Discussion on methods for TriColour video

[Stefano]

The TriColour technique is probably my favourite way of representing false color in invisible light photos (UV, IR, and theoretically any other band of the EM spectrum). False colors will always be false, but I feel like this technique makes "truer" false colors, as there's a logical meaning behind.

 

Traditionally, this is done by taking three photos of the subject at three different wavelengths. The images must be superimposable, meaning the subject must stay still, the lighting should stay the same, and the images must be taken from the same point of view, otherwise color fringing will occur.

 

This is fine if the conditions above are met, and I have taken some images this way which have little to basically no color defects. For videos, however, things are much different. Normal color sensors have subpixels for red, green and blue, and take the frames at the same time in all spectral bands. Outside the visible spectrum, if such sensors are not available, one has to use different strategies.

 

Method 1 (naive method)

The most obvious approach is to use three cameras, as close as possible, with three filters on their lenses, and take the frames at the same time. It would work fine for far away subjects, but at close distances parallax would be obvious.

 

Pros:

- simple to implement;

 

Cons:

- needs three sensors and three lenses;

- parallax at close distances.

 

Method 2: filter wheel

I discussed this idea here: a spinning filter wheel is placed in front of the lens, and the setup is timed so that the sensor takes a frame every time a new filter is in place. If done quickly enough, this could allow for TriColour video. The problem is that fringing would be visible for fast-moving objects, and the sensor will have different sensitivities at different wavelengths, so ND filters might be needed.

 

Pros:

- only one sensor and one lens are needed;

 

Cons:

- difficult to build (the sensor and the filters must be synchronized);

- the lens must be corrected for chromatic aberration.

 

Method 3: dichroic mirrors

To take three images at the same time at three different wavelengths from the same point of view, dichroic mirrors can be used. They reflect certain wavelengths and transmit others, essentially splitting the image. The biggest downside is that the lens must be either telephoto or strongly retrofocus in design, as the image plane cannot be close to the rear element.

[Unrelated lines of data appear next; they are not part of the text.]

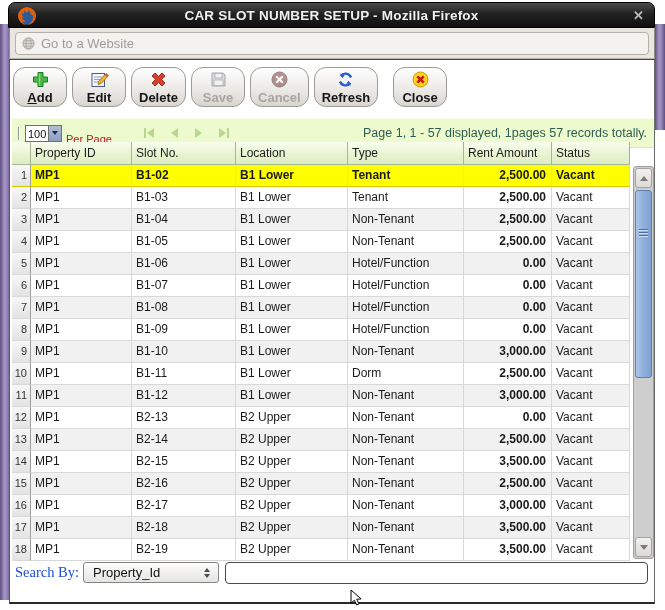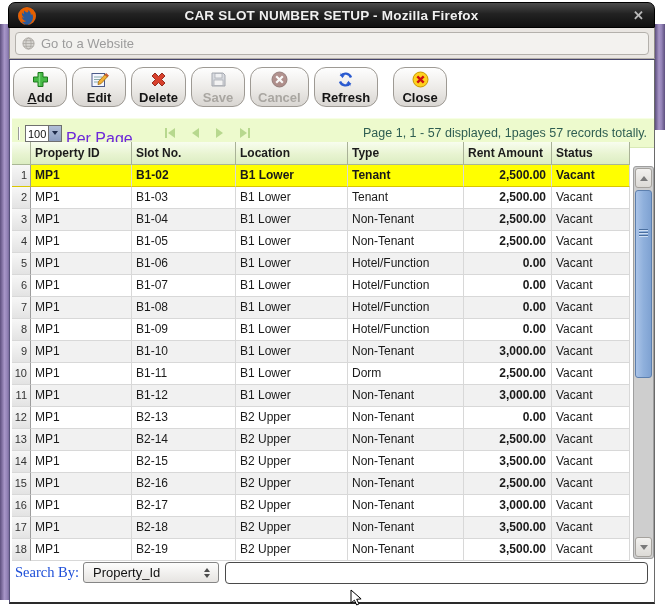--- a/index.html
+++ b/index.html
@@ -62,7 +62,7 @@
     display:flex; align-items:center; justify-content:center; }
   .tri-down { width:0; height:0; border-left:3px solid transparent; border-right:3px solid transparent;
     border-top:4px solid #1e2b4a; }
-  .perpage { margin-left:4px; color:#6d28d9; font-size:16px;margin-top:12px; }
+  .perpage { margin-left:4px; color:#b91c1c; font-size:11px;margin-top:12px; }
   .pagenav { display:flex; align-items:center; gap:17px; margin-left:32px; }
   .pn { display:flex; align-items:center; gap:1px; }
   .tl { width:0; height:0; border-top:5px solid transparent; border-bottom:5px solid transparent; }

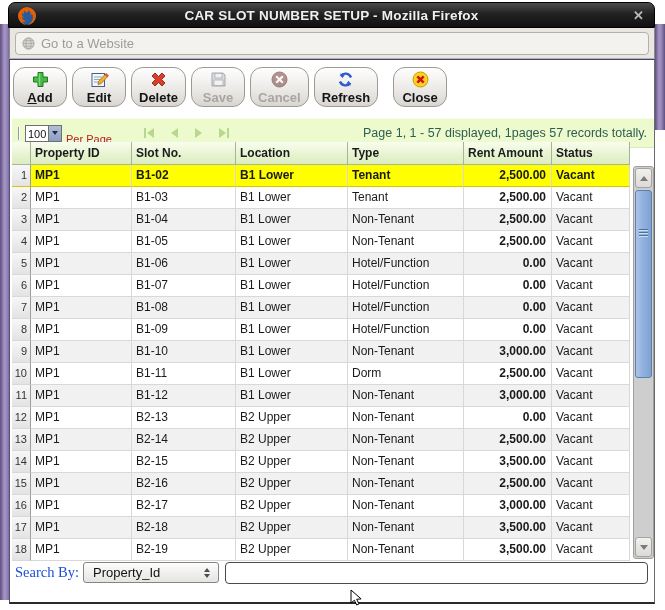--- a/index.html
+++ b/index.html
@@ -75,7 +75,7 @@
   .tablewrap { position:absolute; left:2px; top:82px; width:618px; }
   .thead { display:flex; height:23px; background:linear-gradient(#f8fdef,#e8f4d1 55%,#dcedc2);
     border-bottom:1px solid #a9b795; }
-  .th { font-weight:bold; font-size:12px; line-height:22px; padding-left:4px; color:#1c1c1c;
+  .th { font-weight:normal; font-size:12px; line-height:22px; padding-left:4px; color:#1c1c1c;
     border-right:1px solid #a9b297; white-space:nowrap; overflow:hidden; }
   .trow { display:flex; height:22px; background:#fff; }
   .trow.alt { background:#f1f1f1; }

As for the retrofocus lens, here's a very raw attempt, at f/8:

 

Pros:

- allows for true simultaneous images without parallax;

- corrects chromatic aberration (by adjusting the individual sensors);

 

Cons:

- requires three sensors;

- for wide angle images, the lens must be strongly retrofocus, which makes it difficult to design;

- dichroic mirrors in UV are not easily available (maybe interference filters at 45° could be used, although they are usually designed for near perpendicular light beams).

 

A similar technique has been successfully used here.

 

Method 4: dichroic mirrors with image screen

This is a possible improvement of the previous method. It's the same camera as before, but the image is first projected onto a screen by a first lens, and then the screen is imaged with a second lens with longer focal length. This way a retrofocus lens is not needed. To increase the brightness of the image, the screen could be made with a microlens array or a Fresnel lens, although I doubt it would work much better.

 

Something similar was used by Andy for his early SWIR experiments: https://www.ultravioletphotography.com/content/index.php?/topic/2112-swir-camera-setup-and-some-pics

 

Pros:

- allows for true simultaneous images without parallax;

- doesn't need a retrofocus lens;

 

Cons:

- requires two lenses;

- the sensitivity is likely lower than in the previous method, which is a problem especially for UVB;

- the first lens must be corrected for chromatic aberration.

 

To connect multiple sensors, I think a Raspberry Pi or similar could be used.

 

I had other more exotic ideas (like using phosphors excited by different wavelengths), but I don't think they could be practically built. I think method #3 is the most reasonable.

[dabateman]

Well method 3 is what Panasonic did for the 3ccd video cameras. I have one, but its broken as was dropped. 

The new pi5 boards can natively support 2 camera sensors without switching. You may be able to adapt one to handle 4 cameras with switching.  Then you could do UV/blue/green/red or blue/green/red/IR.

I build a rig with all HQ cameras,  but never played with instantaneous capture of all.

There may be more apps and ways to do it now though. 

I would say the Raspberry pi way would be best as fully open to experiment with.

[Stefano]

3CCD cameras achieved color splitting in a more compact way, using a dichroic prism. This prism is hard to make DIY, I don't think they exist pre-made for UV or IR.

 

For UV, at least the UVB sensor must be monochrome for sensitivity, and you need dichroic mirrors for UV (for example with cut-offs at 320 nm, or 360 nm, etc. So far I found this for 350 nm).

 

And the lens would be hard to design. I have some experience using Winlens 3D, and designing lenses is not easy. You often manage to minimise spherical aberration, but with a lot of field curvature, or a lot of barrel distorsion. Minimising all aberrations at the same time is quite hard.